(DATA PROVIDED Opens)

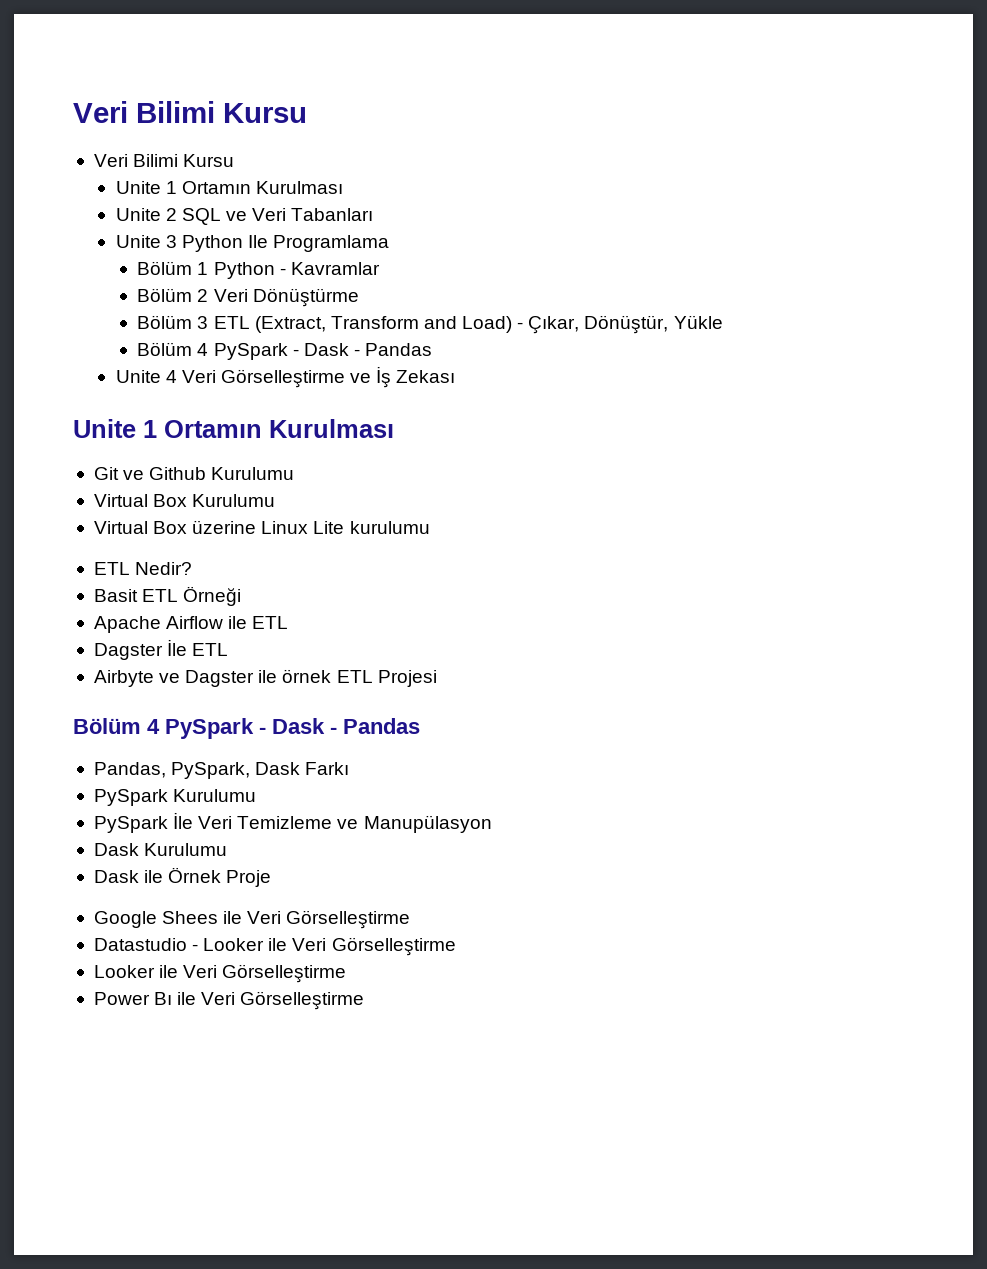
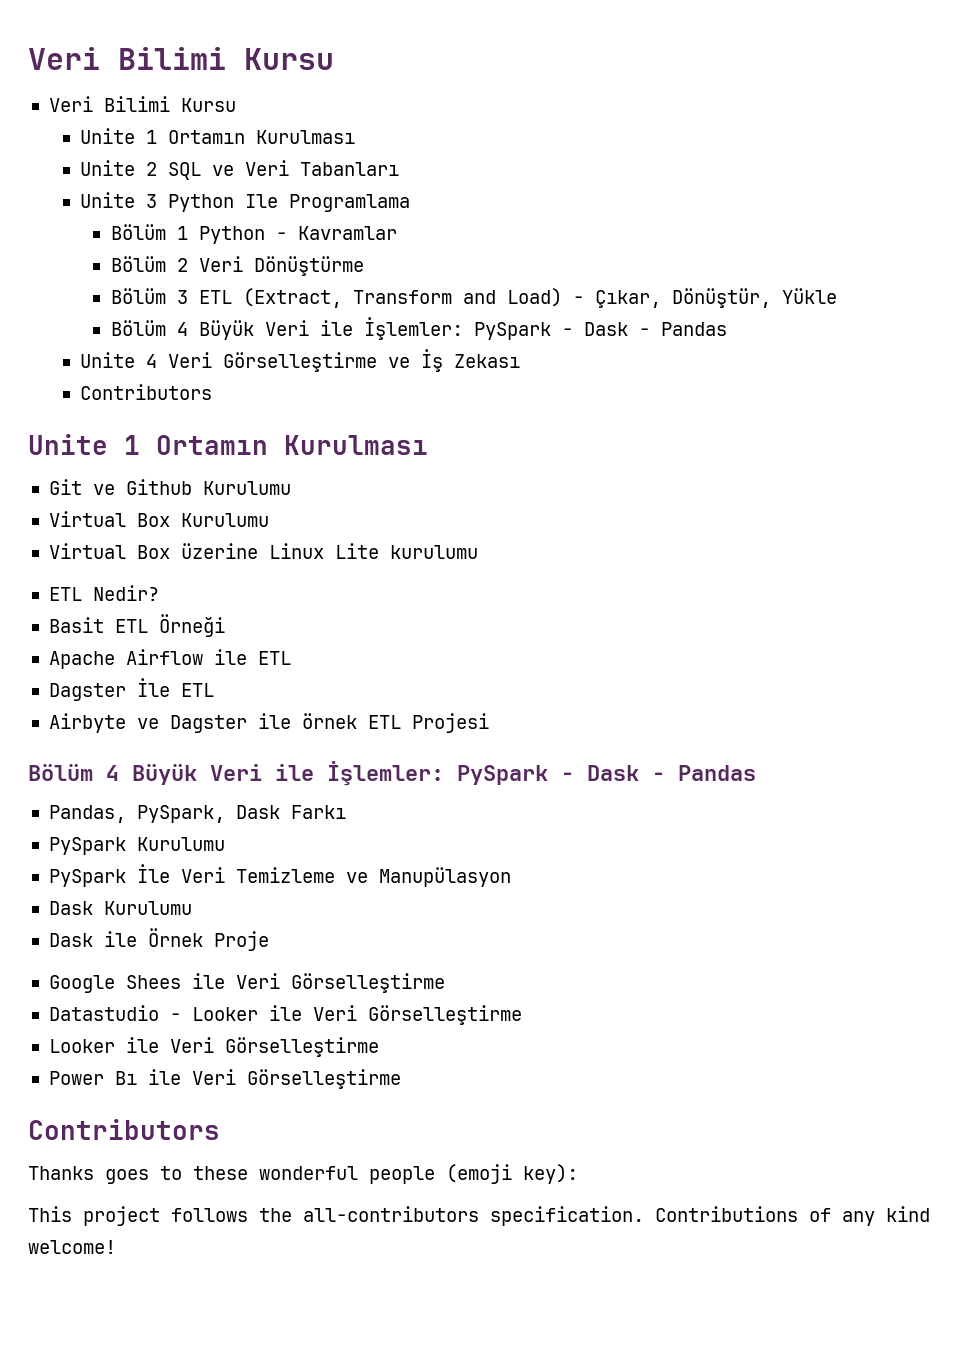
  Bölüm 3 ETL (Extract, Transform and Load) - Çıkar, Dönüştür, Yükle
- Bölüm 4 PySpark - Dask - Pandas
+ Bölüm 4 Büyük Veri ile İşlemler: PySpark - Dask - Pandas
  Unite 4 Veri Görselleştirme ve İş Zekası
+ Contributors
  Airbyte ve Dagster ile örnek ETL Projesi
- Bölüm 4 PySpark - Dask - Pandas
+ Bölüm 4 Büyük Veri ile İşlemler: PySpark - Dask - Pandas
  Power Bı ile Veri Görselleştirme
+ Contributors
+ Thanks goes to these wonderful people (emoji key):
+ This project follows the all-contributors specification. Contributions of any kind welcome!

(DATA PROVIDED Closes)

-- PROBLEM --
Exactly how many lines of the records include "Görselleştirme"? Provide the number by itself.

-- WRITTEN RESPONSE --
2